Regarding the uprisings against the security forces in Eastern and Southeastern Anatolia, Doğan Güreş said in an interview he gave to the Milliyet newspaper on September 25, 26, following the National Security Council meeting held in September 1992, that there was no Kurdish problem, that there was a southeastern problem and that the period of total struggle began with the cooperation of the government of the time.

== Political career ==
After his retirement as in 1994, he was elected to parliament for the True Path Party in the 1995 parliamentary elections (representing Kilis), and re-elected in 1999, serving until November 2002. He was also True Path's presidential candidate in the 2000 Turkish presidential election.

Güreş was known for his harmonious work with Tansu Çiller, who, after taking office as prime minister in 1993, chose to pursue a policy that would further weaken the PKK. He was known as the key figure behind the operation.

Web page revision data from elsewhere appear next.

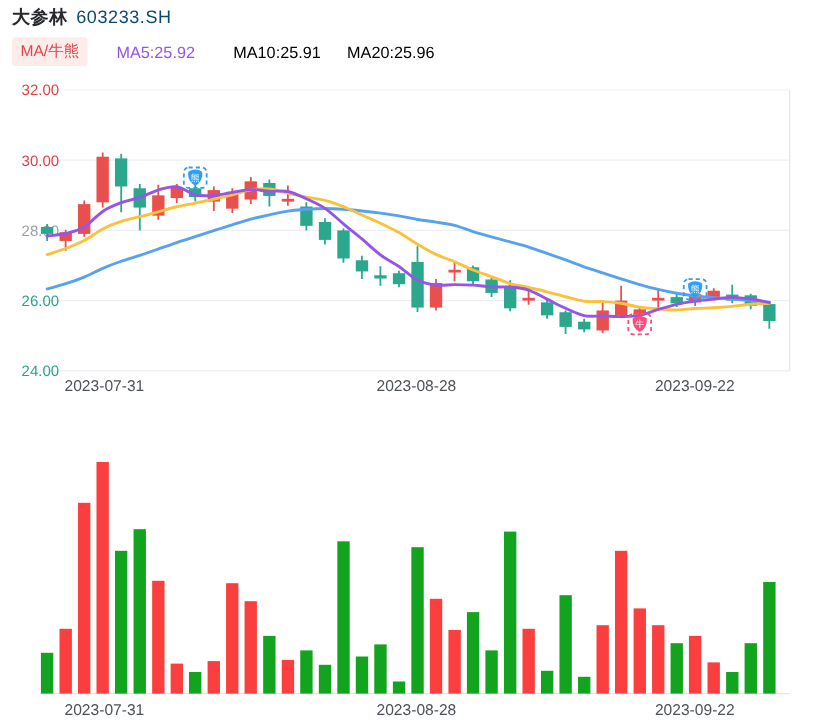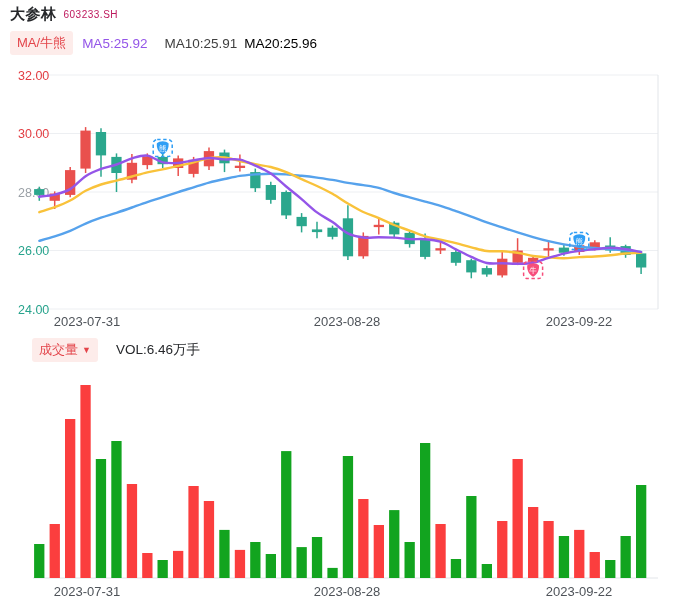"603233.SH" .code { color: #be185d -> #0c4a6e; font-size: 10px -> 15px }
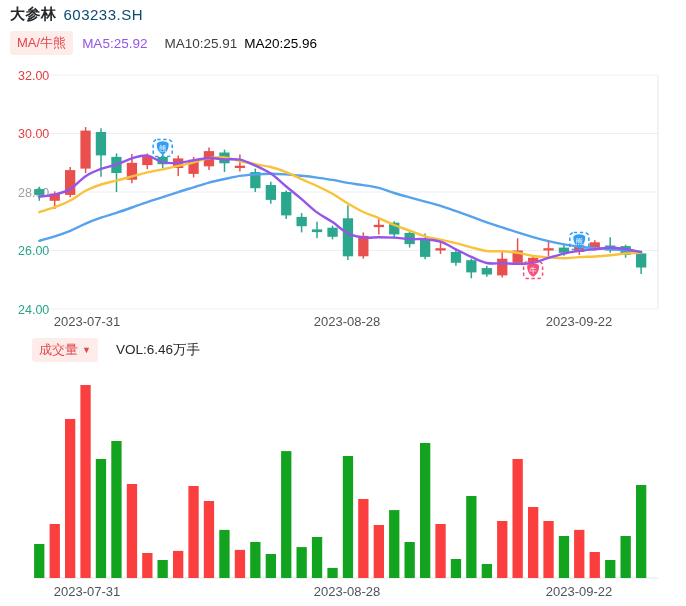"MA/牛熊" .legend { gap: none -> 15px }
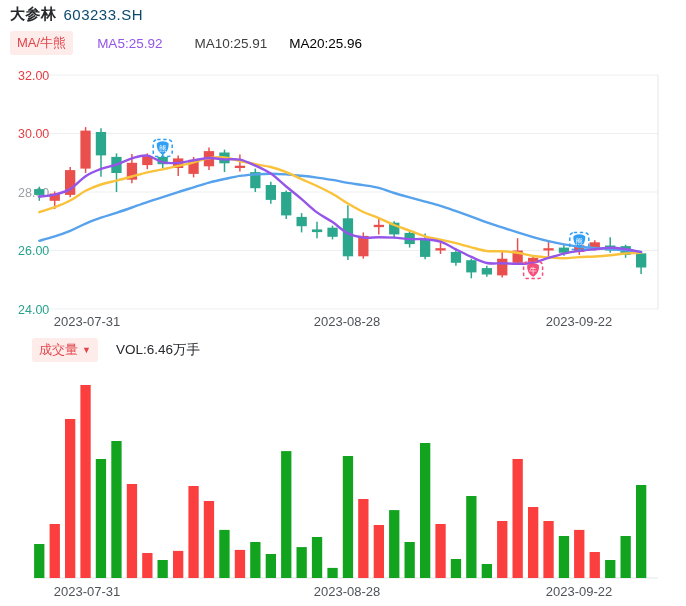"MA10:25.91" .ma10 { color: #404040 -> #000000 }
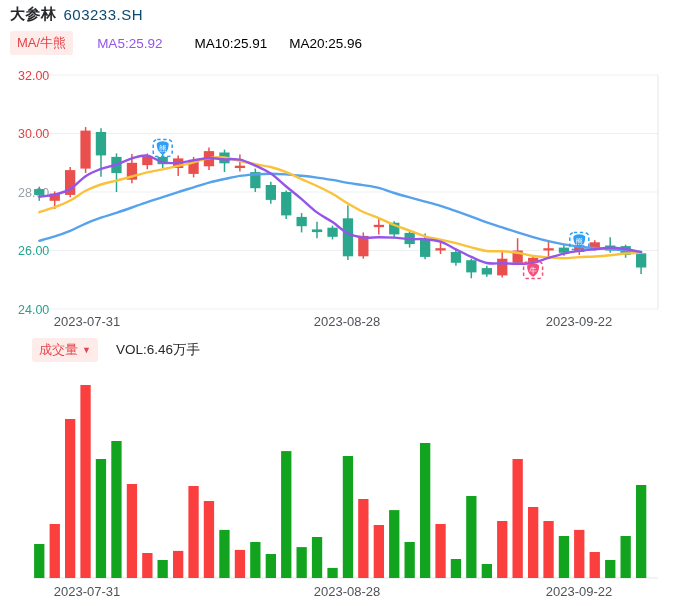"成交量" div.vol-legend { html: <div> <span> <span>成交量</span> <span>▼</span> </span> <span>VOL:6.46万手</span> </div> -> none }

According to a news report from the time, Güreş responded to the British Chief of General Staff's question, "Does your female Prime Minister give orders?" and said, "What do you mean, can she give orders freely? She gives orders with a snap, and I give the salute with a snap and carry out the order." After he was elected as an MP, Güreş hung a portrait of Çiller and Atatürk in his room.

Doğan Güreş died in Ankara at the Gülhane Military Medical Academy where he was treated, on 14 October 2014.